1. Preface

This Best Practices Guide is a manual to help developers obtain the best performance from NVIDIA ® CUDA ® GPUs. It presents established parallelization and optimization techniques and explains coding metaphors and idioms that can greatly simplify programming for CUDA-capable GPU architectures.

While the contents can be used as a reference manual, you should be aware that some topics are revisited in different contexts as various programming and configuration topics are explored. As a result, it is recommended that first-time readers proceed through the guide sequentially. This approach will greatly improve your understanding of effective programming practices and enable you to better use the guide for reference later.

1.1. Who Should Read This Guide?

The discussions in this guide all use the C++ programming language, so you should be comfortable reading C++ code.

This guide refers to and relies on several other documents that you should have at your disposal for reference, all of which are available at no cost from the CUDA website https://docs.nvidia.com/cuda/. The following documents are especially important resources:

In particular, the optimization section of this guide assumes that you have already successfully downloaded and installed the CUDA Toolkit (if not, please refer to the relevant CUDA Installation Guide for your platform) and that you have a basic familiarity with the CUDA C++ programming language and environment (if not, please refer to the CUDA C++ Programming Guide).

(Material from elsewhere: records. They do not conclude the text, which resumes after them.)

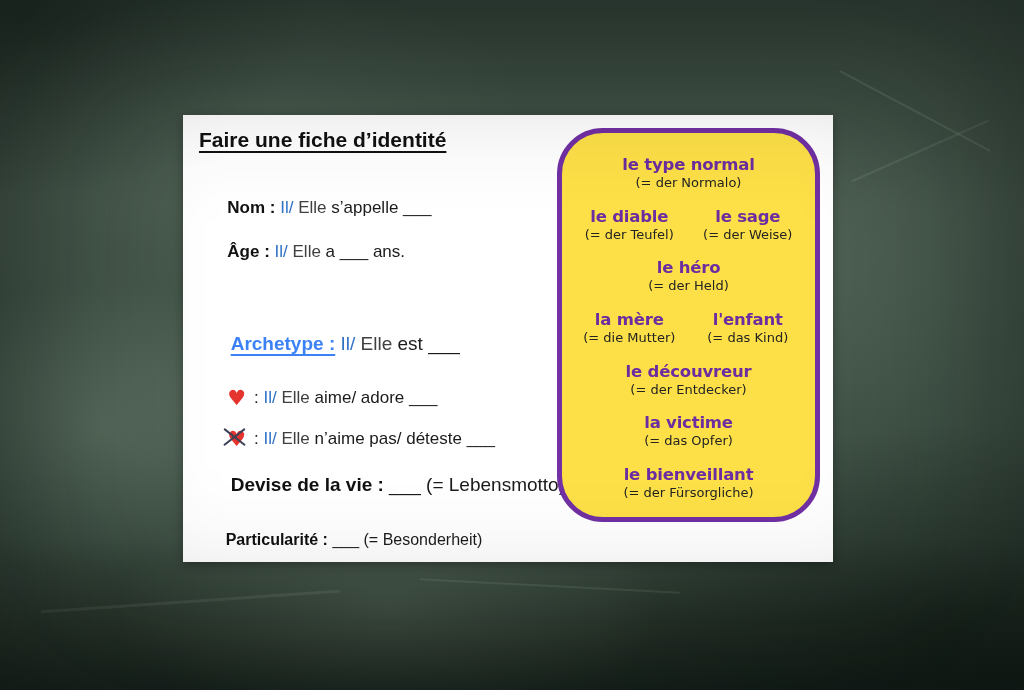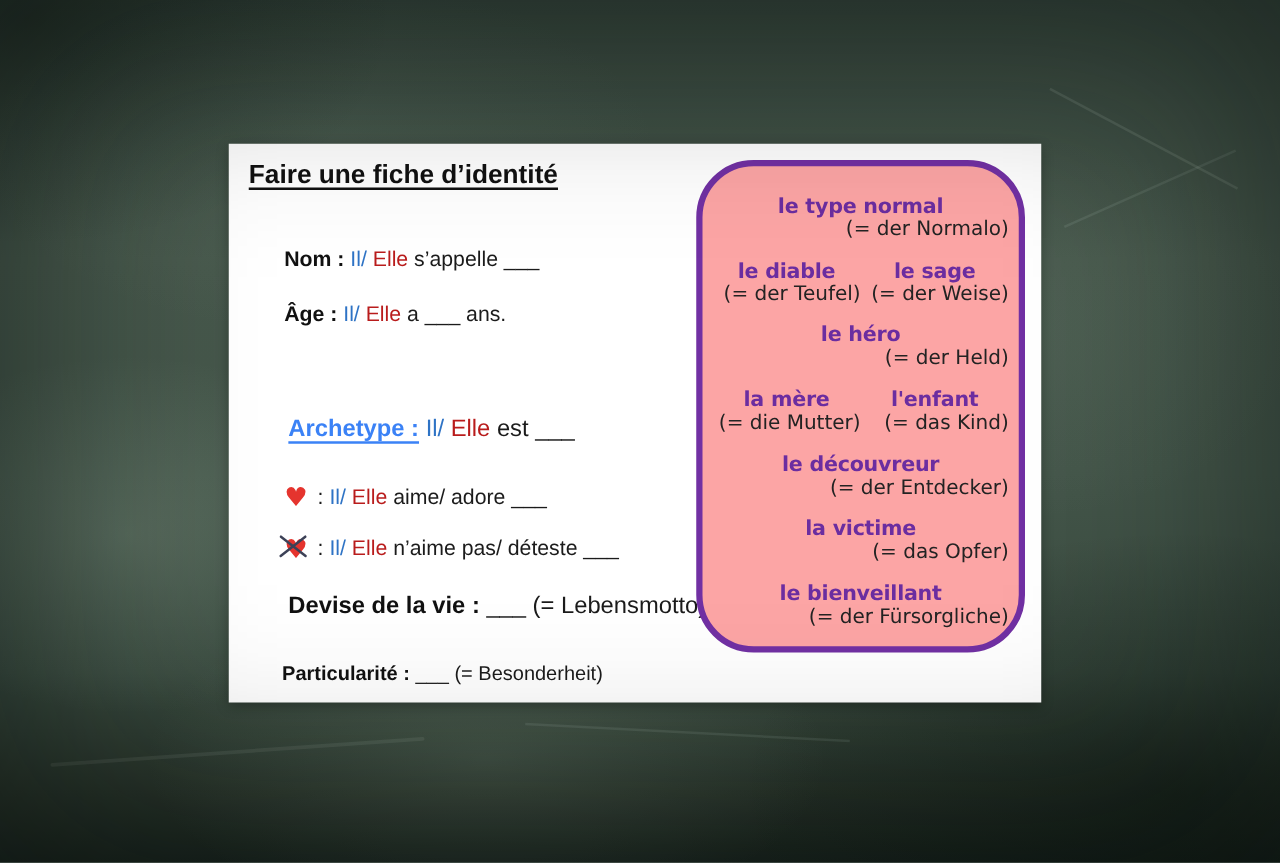--- a/index.html
+++ b/index.html
@@ -39,21 +39,21 @@
   .line{position:absolute;left:16px;white-space:pre;font-size:17px;line-height:22px;}
   .line span{white-space:pre;}
   .title{
     position:absolute;left:16px;top:13px;margin:0;
     font-size:21px;font-weight:bold;color:#111;
     text-decoration:underline;text-decoration-thickness:2px;text-underline-offset:4px;
     white-space:pre;
   }
   .b{font-weight:bold;color:#111;}
   .blue{color:#2e73c5;}
-  .red{color:#b91c1c;}
+  .red{color:#404040;}
   .purple-u{
     color:#3b82f6;font-weight:bold;
     text-decoration:underline;text-decoration-thickness:2px;text-underline-offset:4px;
   }
   .l-nom{top:60px;}
   .l-age{top:104px;}
   .l-sexe{top:150px;}
   .l-arch{top:196px;font-size:19px;}
   .l-aime{top:250px;}
   .l-naime{top:291px;}
@@ -64,29 +64,29 @@
   .heart-wrap{position:relative;display:inline-block;width:22px;}
   .heart{color:#e5342e;font-size:21px;vertical-align:-2px;font-family:"DejaVu Sans",sans-serif;}
   .xline{position:absolute;width:27px;height:2.4px;background:#3c4157;border-radius:2px;pointer-events:none;}
   .xline.x1{left:-6px;top:8px;transform:rotate(-38deg);}
   .xline.x2{left:-6px;top:8px;transform:rotate(38deg);}
 
   
   .abox{
     position:absolute;left:374px;top:13px;width:263px;height:394px;
     box-sizing:border-box;border:5px solid #7130a3;border-radius:46px;
-    background:#fca5a5;
+    background:#fde047;
     display:flex;flex-direction:column;justify-content:space-between;
     padding:21px 8px 17px 8px;
     font-family:"DejaVu Sans",sans-serif;
   }
   .arow{display:flex;width:100%;}
   .aitem{flex:1;text-align:center;}
   .term{display:block;font-size:16.5px;font-weight:bold;color:#6b2da0;line-height:21px;letter-spacing:-0.2px;}
-  .de{display:block;font-size:16px;color:#232323;line-height:15px;text-align:right;}
+  .de{display:block;font-size:13px;color:#232323;line-height:15px;}
 </style>
 </head>
 <body>
 
 <div class="board">
   <div class="smudge s1"></div>
   <div class="smudge s2"></div>
   <div class="smudge s3"></div>
   <div class="smudge s4"></div>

1.2. Assess, Parallelize, Optimize, Deploy

This guide introduces the Assess, Parallelize, Optimize, Deploy(APOD) design cycle for applications with the goal of helping application developers to rapidly identify the portions of their code that would most readily benefit from GPU acceleration, rapidly realize that benefit, and begin leveraging the resulting speedups in production as early as possible.

APOD is a cyclical process: initial speedups can be achieved, tested, and deployed with only minimal initial investment of time, at which point the cycle can begin again by identifying further optimization opportunities, seeing additional speedups, and then deploying the even faster versions of the application into production.

_images/apod-cycle.png

1.2.1. Assess

For an existing project, the first step is to assess the application to locate the parts of the code that are responsible for the bulk of the execution time. Armed with this knowledge, the developer can evaluate these bottlenecks for parallelization and start to investigate GPU acceleration.

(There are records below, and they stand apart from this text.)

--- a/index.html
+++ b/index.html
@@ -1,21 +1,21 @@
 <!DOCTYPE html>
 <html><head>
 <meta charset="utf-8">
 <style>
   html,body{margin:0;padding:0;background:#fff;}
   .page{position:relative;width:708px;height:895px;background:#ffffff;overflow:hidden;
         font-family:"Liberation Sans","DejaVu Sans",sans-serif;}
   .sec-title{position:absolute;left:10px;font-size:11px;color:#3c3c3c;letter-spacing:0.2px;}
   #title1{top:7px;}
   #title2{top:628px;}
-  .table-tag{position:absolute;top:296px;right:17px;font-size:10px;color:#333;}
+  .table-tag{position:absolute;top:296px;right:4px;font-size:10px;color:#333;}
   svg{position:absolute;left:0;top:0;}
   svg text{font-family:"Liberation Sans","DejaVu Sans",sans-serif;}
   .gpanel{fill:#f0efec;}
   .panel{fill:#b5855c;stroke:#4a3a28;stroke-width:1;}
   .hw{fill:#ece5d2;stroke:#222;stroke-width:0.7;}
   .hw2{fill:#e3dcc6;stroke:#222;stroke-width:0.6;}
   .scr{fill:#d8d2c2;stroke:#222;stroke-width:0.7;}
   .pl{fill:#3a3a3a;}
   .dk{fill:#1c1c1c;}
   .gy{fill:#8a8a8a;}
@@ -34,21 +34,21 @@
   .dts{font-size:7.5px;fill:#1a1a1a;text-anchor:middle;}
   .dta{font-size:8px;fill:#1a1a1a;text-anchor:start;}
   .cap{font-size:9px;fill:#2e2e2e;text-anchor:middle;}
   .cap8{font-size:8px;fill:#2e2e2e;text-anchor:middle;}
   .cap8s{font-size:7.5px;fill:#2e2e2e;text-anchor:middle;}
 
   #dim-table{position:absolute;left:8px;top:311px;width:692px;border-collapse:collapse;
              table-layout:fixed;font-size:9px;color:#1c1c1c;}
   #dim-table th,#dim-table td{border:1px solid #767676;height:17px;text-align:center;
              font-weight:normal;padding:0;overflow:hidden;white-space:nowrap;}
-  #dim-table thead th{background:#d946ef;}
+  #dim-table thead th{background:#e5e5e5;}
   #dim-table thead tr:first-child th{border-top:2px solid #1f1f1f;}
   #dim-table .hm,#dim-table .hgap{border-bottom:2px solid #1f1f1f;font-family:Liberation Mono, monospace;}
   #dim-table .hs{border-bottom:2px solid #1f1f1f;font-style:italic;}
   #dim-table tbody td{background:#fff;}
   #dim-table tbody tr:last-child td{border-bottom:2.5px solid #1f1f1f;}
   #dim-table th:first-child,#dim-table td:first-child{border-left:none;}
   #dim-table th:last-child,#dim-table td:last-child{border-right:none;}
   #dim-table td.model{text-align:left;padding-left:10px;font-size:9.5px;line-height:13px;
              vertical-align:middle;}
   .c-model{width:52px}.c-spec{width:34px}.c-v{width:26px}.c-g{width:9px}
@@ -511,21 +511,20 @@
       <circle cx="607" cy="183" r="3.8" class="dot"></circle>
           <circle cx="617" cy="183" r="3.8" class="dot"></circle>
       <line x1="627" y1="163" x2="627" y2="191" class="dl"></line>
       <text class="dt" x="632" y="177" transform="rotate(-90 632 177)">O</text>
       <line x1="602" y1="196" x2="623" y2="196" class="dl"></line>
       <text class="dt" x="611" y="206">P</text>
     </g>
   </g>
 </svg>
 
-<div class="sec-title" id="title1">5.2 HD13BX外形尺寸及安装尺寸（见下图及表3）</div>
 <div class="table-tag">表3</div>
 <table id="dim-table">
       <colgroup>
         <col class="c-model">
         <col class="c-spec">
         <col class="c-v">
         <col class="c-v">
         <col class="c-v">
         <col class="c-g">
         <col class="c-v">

By understanding the end-user’s requirements and constraints and by applying Amdahl’s and Gustafson’s laws, the developer can determine the upper bound of performance improvement from acceleration of the identified portions of the application.

1.2.2. Parallelize

Having identified the hotspots and having done the basic exercises to set goals and expectations, the developer needs to parallelize the code. Depending on the original code, this can be as simple as calling into an existing GPU-optimized library such as cuBLAS , cuFFT , or Thrust , or it could be as simple as adding a few preprocessor directives as hints to a parallelizing compiler.

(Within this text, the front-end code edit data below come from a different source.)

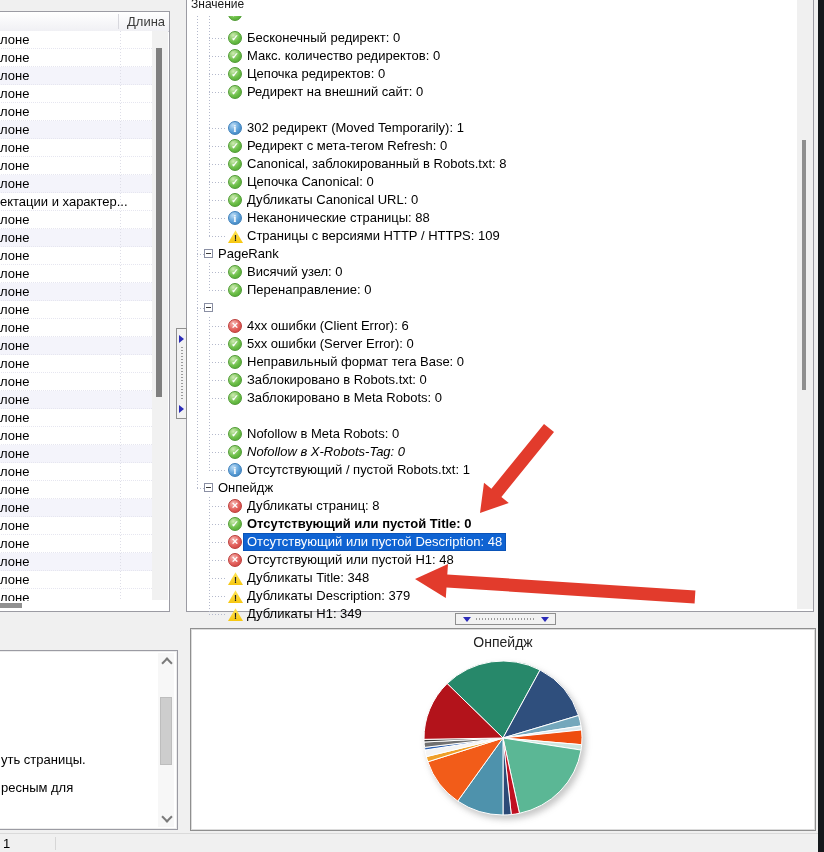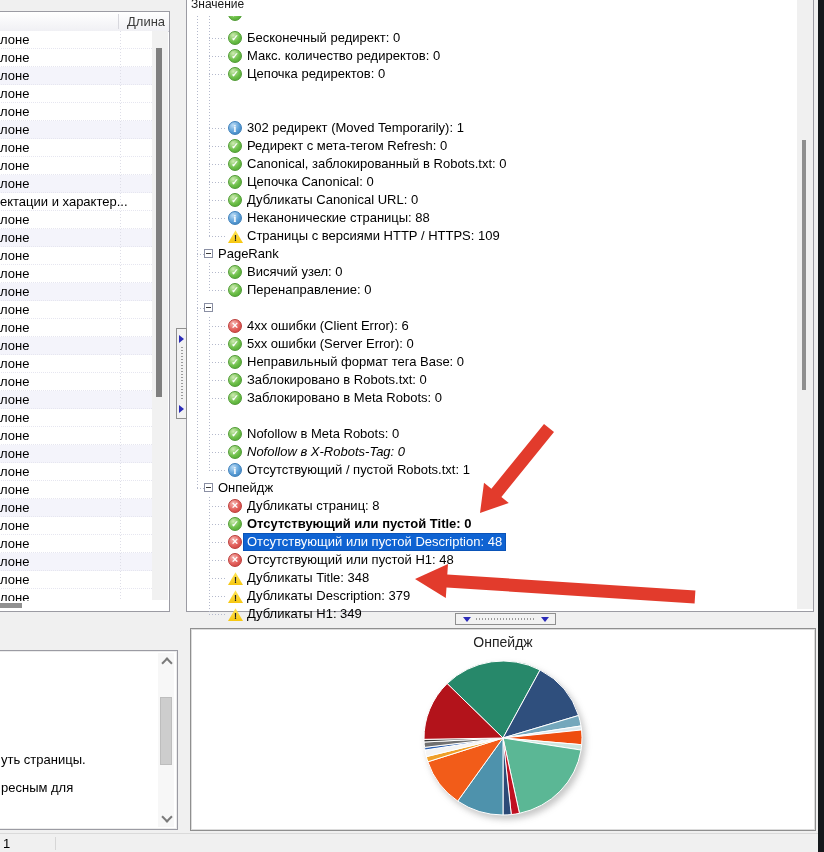--- a/index.html
+++ b/index.html
@@ -158,34 +158,39 @@
       <div class="trrow" style="top: 31px;">
         <span class="stub" style="left: 19px; top: 9px; width: 18px;"></span>
         <span class="ic check"></span>
         <span class="tlabel">Макс. количество редиректов: 0</span>
       </div>
       <div class="trrow" style="top: 49px;">
         <span class="stub" style="left: 19px; top: 9px; width: 18px;"></span>
         <span class="ic check"></span>
         <span class="tlabel">Цепочка редиректов: 0</span>
       </div>
+      <div class="trrow" style="top: 67px;">
+        <span class="stub" style="left: 19px; top: 9px; width: 18px;"></span>
+        <span class="ic check"></span>
+        <span class="tlabel">Редирект на внешний сайт: 0</span>
+      </div>
       <div class="trrow" style="top: 103px;">
         <span class="stub" style="left: 19px; top: 9px; width: 18px;"></span>
         <span class="ic info"></span>
         <span class="tlabel">302 редирект (Moved Temporarily): 1</span>
       </div>
       <div class="trrow" style="top: 121px;">
         <span class="stub" style="left: 19px; top: 9px; width: 18px;"></span>
         <span class="ic check"></span>
         <span class="tlabel">Редирект с мета-тегом Refresh: 0</span>
       </div>
       <div class="trrow" style="top: 139px;">
         <span class="stub" style="left: 19px; top: 9px; width: 18px;"></span>
         <span class="ic check"></span>
-        <span class="tlabel">Canonical, заблокированный в Robots.txt: 0</span>
+        <span class="tlabel">Canonical, заблокированный в Robots.txt: 8</span>
       </div>
       <div class="trrow" style="top: 157px;">
         <span class="stub" style="left: 19px; top: 9px; width: 18px;"></span>
         <span class="ic check"></span>
         <span class="tlabel">Цепочка Canonical: 0</span>
       </div>
       <div class="trrow" style="top: 175px;">
         <span class="stub" style="left: 19px; top: 9px; width: 18px;"></span>
         <span class="ic check"></span>
         <span class="tlabel">Дубликаты Canonical URL: 0</span>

On the other hand, some applications’ designs will require some amount of refactoring to expose their inherent parallelism. As even CPU architectures will require exposing parallelism in order to improve or simply maintain the performance of sequential applications, the CUDA family of parallel programming languages (CUDA C++, CUDA Fortran, etc.) aims to make the expression of this parallelism as simple as possible, while simultaneously enabling operation on CUDA-capable GPUs designed for maximum parallel throughput.

1.2.3. Optimize

After each round of application parallelization is complete, the developer can move to optimizing the implementation to improve performance. Since there are many possible optimizations that can be considered, having a good understanding of the needs of the application can help to make the process as smooth as possible. However, as with APOD as a whole, program optimization is an iterative process (identify an opportunity for optimization, apply and test the optimization, verify the speedup achieved, and repeat), meaning that it is not necessary for a programmer to spend large amounts of time memorizing the bulk of all possible optimization strategies prior to seeing good speedups. Instead, strategies can be applied incrementally as they are learned.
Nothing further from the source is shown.